Marighella
Marighella não poderia ser um
filme fácil, nem como documento histórico, tampouco como narração
“biográfica”. E, de fato, o filme de Isa Grinspum Ferraz não se aborrece
diante de toda complexidade que se anuncia. A ditadura enquanto tema,
no entanto, caro ao documentário brasileiro, nunca aceita caricaturas.
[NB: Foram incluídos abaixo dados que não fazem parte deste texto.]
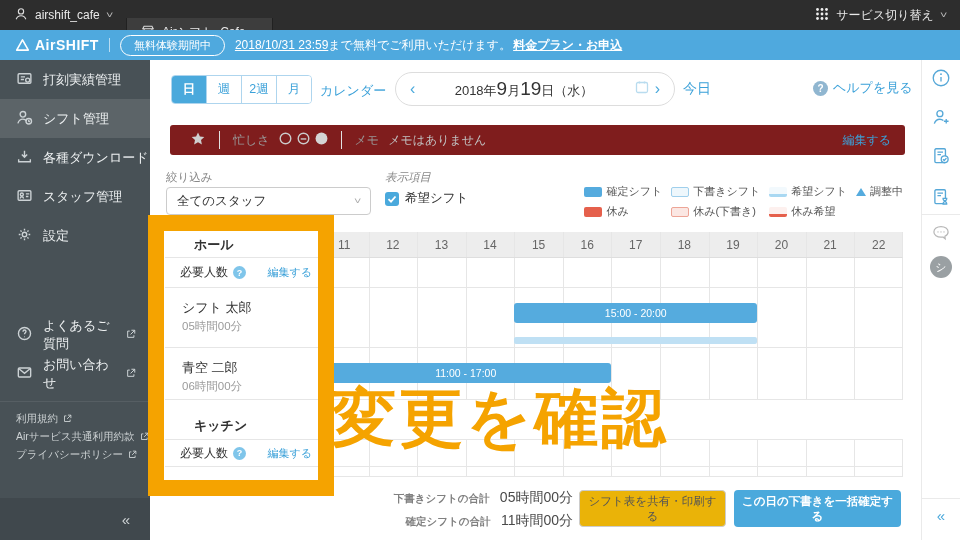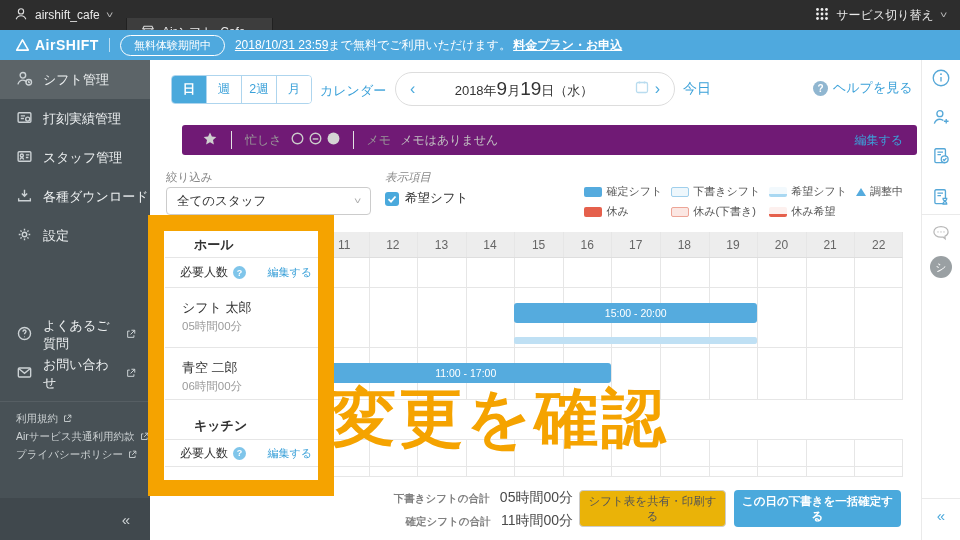--- a/index.html
+++ b/index.html
@@ -54,21 +54,21 @@
   .d-lg{font-size:19px;}
   .cal-icon{margin:0 6px 0 2px;}
   .today-link{position:absolute;left:533px;top:20px;font-size:14px;color:#3ba1d9;}
   .help-link{position:absolute;left:663px;top:19px;display:flex;align-items:center;gap:5px;
     font-size:13px;color:#3ba1d9;}
   .qmark{width:15px;height:15px;border-radius:50%;background:#90b6d0;color:#fff;font-size:10px;
     display:inline-flex;align-items:center;justify-content:center;font-weight:bold;}
   .qmark.blue{background:#7fc5ea;width:13px;height:13px;font-size:9px;}
 
   
-  .status-bar{position:absolute;left:32px;top:65px;width:735px;height:30px;background:#701a75;
+  .status-bar{position:absolute;left:20px;top:65px;width:735px;height:30px;background:#7f1d1d;
     border-radius:3px;display:flex;align-items:center;padding:0 14px 0 20px;box-sizing:border-box;
     font-size:12px;color:#999;}
   .vdiv{width:1px;height:18px;background:#e2e2e2;margin:0 13px;}
   .busy-circles{display:flex;align-items:center;gap:5px;margin-left:9px;}
   .memo-empty{color:#c2c2c2;margin-left:9px;}
   .sb-spacer{flex:1;}
   .edit-link{color:#3ba1d9;font-size:12px;}
 
   
   .filter-label,.display-label{position:absolute;top:110px;font-size:11.5px;color:#888;}
@@ -202,50 +202,50 @@
       <span>AirSHIFT</span>
     </span>
     <span class="logo-div"></span>
     <span class="badge">無料体験期間中</span>
     <span>
       <u>2018/10/31 23:59</u><span>まで無料でご利用いただけます。</span><a class="plan-link">料金プラン・お申込</a>
     </span>
   </div>
 
   <nav class="sidebar">
+    <div class="nav-item">
+      <span><svg width="17" height="17" viewBox="0 0 16 16" fill="none" stroke="#ccd2d5" stroke-width="1.3">
+            <rect x="2" y="3.5" width="12" height="9" rx="1"></rect>
+            <path d="M4.5 6.5h4M4.5 9h3"></path>
+            <circle cx="11" cy="9.5" r="1.9"></circle>
+          </svg></span>
+      <span>打刻実績管理</span>
+    </div>
     <div class="nav-item active">
       <span><svg width="17" height="17" viewBox="0 0 16 16" fill="none" stroke="#ccd2d5" stroke-width="1.3">
             <circle cx="6.5" cy="5" r="2.6"></circle>
             <path d="M1.8 13.5c.8-2.8 2.9-4 4.7-4 1.3 0 2.6.6 3.5 1.8"></path>
             <circle cx="12" cy="11.5" r="2.6"></circle>
             <path d="M12 10.2v1.4l1 .6"></path>
           </svg></span>
       <span>シフト管理</span>
     </div>
     <div class="nav-item">
       <span><svg width="17" height="17" viewBox="0 0 16 16" fill="none" stroke="#ccd2d5" stroke-width="1.3">
-            <rect x="2" y="3.5" width="12" height="9" rx="1"></rect>
-            <path d="M4.5 6.5h4M4.5 9h3"></path>
-            <circle cx="11" cy="9.5" r="1.9"></circle>
-          </svg></span>
-      <span>打刻実績管理</span>
+            <path d="M8 2.5v6M5.5 6.2 8 8.7l2.5-2.5M2.5 10.5V13h11v-2.5"></path>
+          </svg></span>
+      <span>各種ダウンロード</span>
     </div>
     <div class="nav-item">
       <span><svg width="17" height="17" viewBox="0 0 16 16" fill="none" stroke="#ccd2d5" stroke-width="1.3">
             <rect x="2" y="3.5" width="12" height="9" rx="1"></rect>
             <circle cx="5.5" cy="7" r="1.4"></circle>
             <path d="M3.8 10.8c.4-1.1 1-1.6 1.7-1.6s1.3.5 1.7 1.6M9.3 6.5h3.2M9.3 9h2.4"></path>
           </svg></span>
       <span>スタッフ管理</span>
-    </div>
-    <div class="nav-item">
-      <span><svg width="17" height="17" viewBox="0 0 16 16" fill="none" stroke="#ccd2d5" stroke-width="1.3">
-            <path d="M8 2.5v6M5.5 6.2 8 8.7l2.5-2.5M2.5 10.5V13h11v-2.5"></path>
-          </svg></span>
-      <span>各種ダウンロード</span>
     </div>
     <div class="nav-item">
       <span><svg width="17" height="17" viewBox="0 0 16 16" fill="none" stroke="#ccd2d5" stroke-width="1.3">
             <circle cx="8" cy="8" r="2.1"></circle>
             <path d="M8 2.6v1.6M8 11.8v1.6M2.6 8h1.6M11.8 8h1.6M4.2 4.2l1.1 1.1M10.7 10.7l1.1 1.1M11.8 4.2l-1.1 1.1M5.3 10.7l-1.1 1.1"></path>
           </svg></span>
       <span>設定</span>
     </div>
 
     <div class="nav-support">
De homem que participou ativamente da resistência armada às forças
opressoras instituídas pelo Estado após o golpe e mesmo muito antes do
regime militar assumir oficialmente o discurso Nacional, Carlos
Marighella é retratado tanto de uma perspectiva mais pessoal (Isa é sua
sobrinha) quanto de uma vontade não de recolocar os objetos históricos a
priori em “seus devidos lugares”, mas sobretudo de ressignificar a
essência mesma da existência intelectual e política de um articulador
(morto em 1969 pelas forças militares comandadas pelo delegado Fleury,
em São Paulo, após troca de tiros) decisivo em amplas frentes à época do
regime militar.
Memória de um tempo que pede para ser
construída coletivamente, como um processo de liberdade de consciência
(histórica e posterior a História), no cinema (mesmo porque ao menos um
pouco atordoados estamos em relação às práticas dos torturadores, ainda
impunes), não arrefece diante da disponibilidade da objetiva em
registrar: negar as narrativas impostas, mediadas por coerção e
violência, colocar em disputa com a história do telejornal a questão
primordial da supressão dos direitos e da legitimidade da atividade
política e humana. Marighella, o guerrilheiro de base teórica
consistente e compatível com as ideias de resistência que a luta armada
demandava, num contexto todo específico que, em meio ao caos, desejava o
desejo: poder desejar, poder ser. Esse levante biográfico surge da boca
de um time insuspeito, de Carlos Augusto Marighella e Clara Charf
(filho e viúva de Marighella) a Antônio Cândido, entre outros.
A noção de ação política que alimentava
os movimentos que participaram da luta armada, diferentemente dos grupos
que propuseram uma “resistência pacífica gandhiana”, partia do
pressuposto de que só o corpo a corpo poderia devolver a democracia, e
com elas os direitos básicos, ao povo brasileiro. O guerrilheiro urbano
bebeu de fontes as mais diversas para compor seu referencial teórico,
estético e político. Nos anos 1950, foi a China acompanhar de perto a
Revolução Cultural; participou, em Cuba, da I Conferência da Organização
Latino-Americana de Solidariedade; escreveu um livro sobre Che Guevara;
e, com o MR-8, se envolveu com as atividades que culminaram no
sequestro do embaixador Charles Elbrick. É claro que estamos pontuando
apenas algumas situações nas quais Marighella teve participação direta,
mas já vemos que não é pouco. Um personagem e tanto! Um personagem,
sobretudo, da História, pertencente à memória que vamos fazendo dela.
Entretanto, no filme de Isa Grinspum há
desvios um tanto atrapalhados permeando as entrevistas, como a inserção
de trechos de outros filmes para servirem de ilustração, mas que
funcionam como muletas abertas a despotencialização do registro. Se por
um lado a impressão pessoal da diretora sobre a matéria filmada
(narrador-onisciente), a correlação de afetividades e intimidades que
nos são evidentes, não se sobrepõem as necessidades históricas diante do
objeto da narração, todavia não superam a caricatura no ambiente da
representação formal das ideias. Já basta a força dos relatos e da
própria “questão Marighella”, somadas a ocorrência bastante presente do
imaginário construído a partir do mosaico de apontamentos e histórias
que vão costurando os depoimentos. A beleza de Marighella age
conscientemente captando os fragmentos desse espaço único de resgate que
é o campo da memória cinematográfica: o lar dos deuses. O gesto belo
(lembrem de Holy Motors, 2012) é continuar abrindo e nunca
encerrando as possibilidades narrativas e, precisamente por serem
diferentes, do papel do narrador.
(Marighella, Brasil, 2012) De Isa Grinspum Ferraz. Com Clara Charf, Antônio Cândido, Lázaro Ramos, Carlos Augusto Marighella.
Publicado originalmente no Papo de Cinema.